Grâce aux échanges du groupe de travail sur la FSHD coordonné au sein de la commission « recherche » de la filière de santé Maladies Rares neuromusculaires (Filnemus), nous avons élaboré un questionnaire accompagnant ces demandes de diagnostic. Ce questionnaire reprend quelques éléments de la description clinique des patients afin de préciser s’il s’agit ou non d’un diagnostic de certitude. Il recueille également des informations relatives à la ségrégation familiale et à un diagnostic moléculaire préalable de FSHD1. Dans le cas où celui-ci n’a pas été réalisé ou nécessite une meilleure résolution, il est réalisé par peignage moléculaire afin de déterminer la taille de la région des répétitions D4Z4 des chromosomes 4q et 10q, et d’identifier l’haplotype (qA/qB) correspondant. Le diagnostic moléculaire de la FSHD2 implique ensuite un séquençage de l’exome et une analyse des panels des gènes associés aux dystrophies des ceintures afin d’exclure une pathologie autre que la FSHD. Enfin, l’analyse comportera éventuellement la recherche de variants du gène SMCHD1 , classifiés selon les recommandations de l’American College of Medical Genetics (ACMG) [ 19 ]. Cette recherche de variants dans SMCHD1 est précédée ou complétée par une analyse de la méthylation de l’ADN au sein du laboratoire de recherche Marseille Medical Genetics par séquençage de l’ADN modifié au bisulfite de sodium [ 20 ]. Cette étape, qui peut conditionner l’analyse mutationnelle, permet aussi de valider l’impact de chaque variant sur le niveau de méthylation de D4Z4. Il est à noter que le diagnostic de la FSHD2 n’est proposé ni en diagnostic prénatal ni en présymptomatique.

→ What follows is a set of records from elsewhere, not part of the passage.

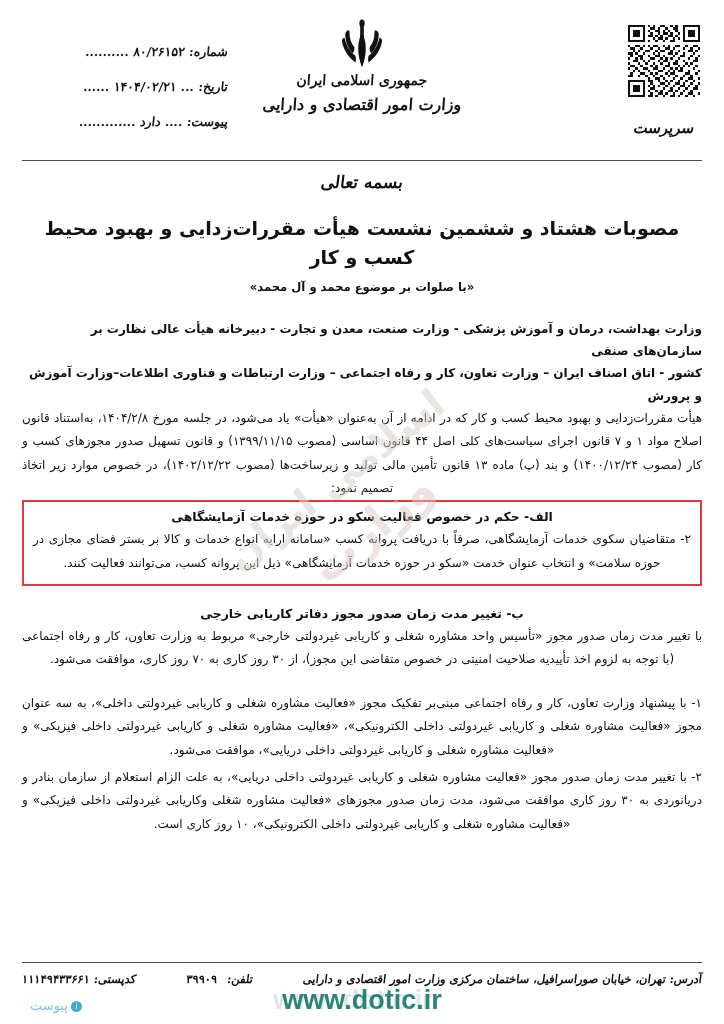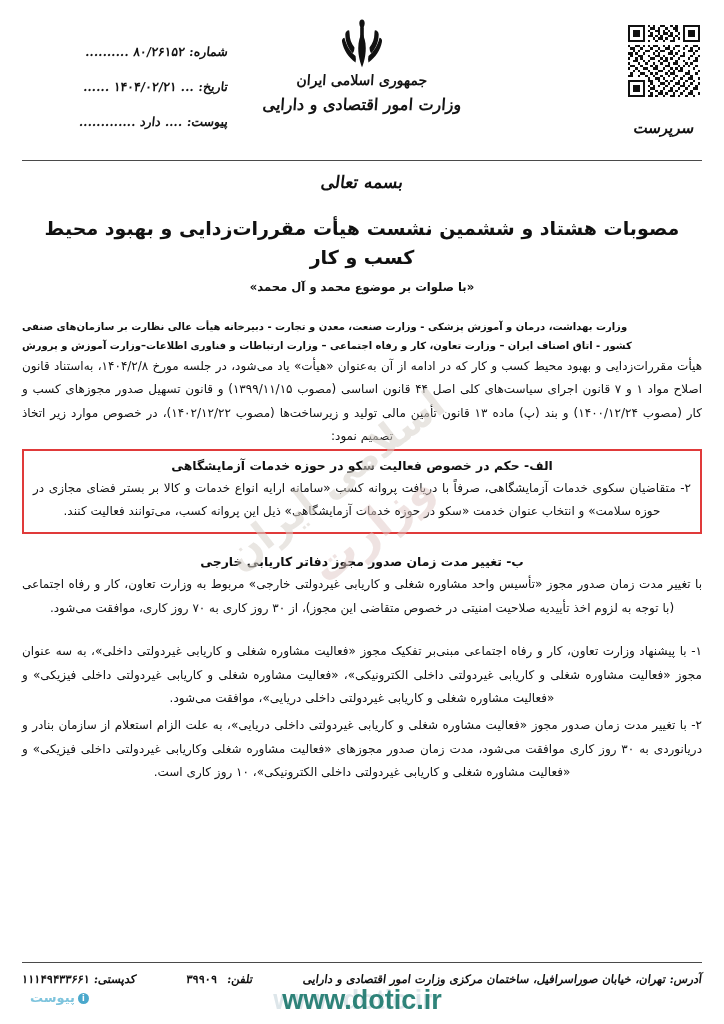--- a/index.html
+++ b/index.html
@@ -195,8 +195,8 @@
     margin-top: 9px;
   }
   .addressees {
-    text-align: left;
-    font-size: 10px;
+    text-align: right;
+    font-size: 12px;
     font-weight: bold;
     line-height: 1.85;
     margin-top: 24px;

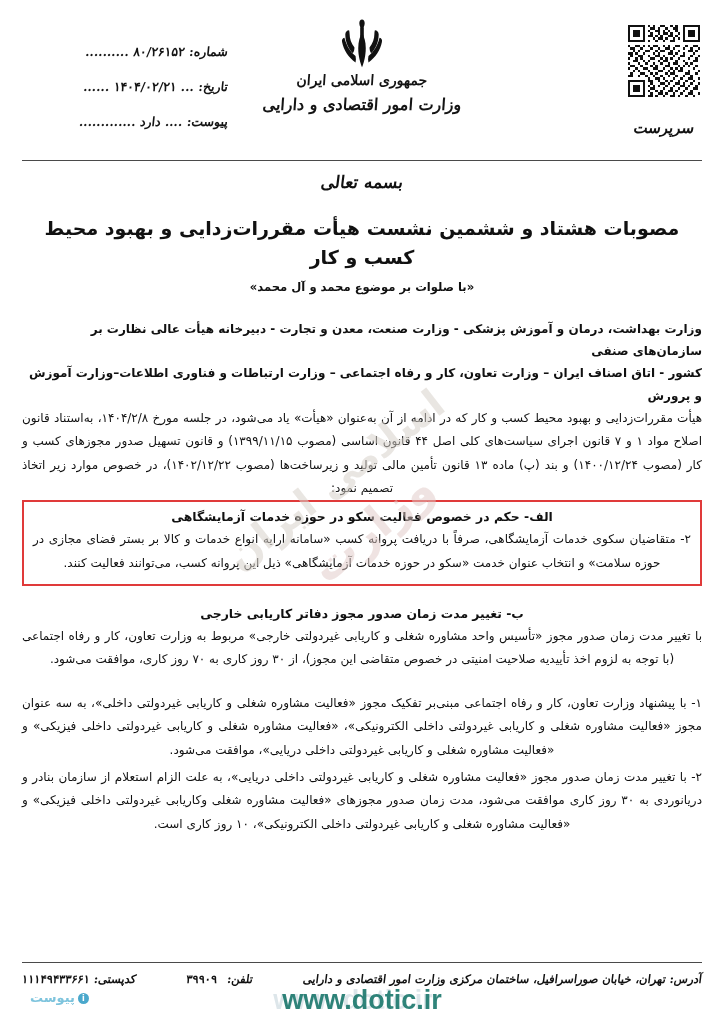--- a/index.html
+++ b/index.html
@@ -261,9 +261,9 @@
   .peyvast-logo {
     position: absolute;
     left: 8px;
-    top: 18px;
+    top: 26px;
     font-size: 13px;
-    font-weight: bold;
+    font-weight: normal;
     color: #7ec4dd;
     direction: rtl;
   }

L’expérience acquise depuis plusieurs années, dans un cadre de projets de recherche puis dans un objectif de diagnostic moléculaire, nous a permis de déterminer que le niveau de méthylation de D4Z4 est inférieur à 40 % chez les patients porteurs d’un variant SMCHD1 [ 11 ]. Nous n’observons pas de corrélation entre le type de mutation, le nombre d’éléments répétés D4Z4 sur l’allèle 4q le plus court ou le niveau de méthylation, ni de seuil strict à 20 unités répétées pour l’allèle 4qA le plus court.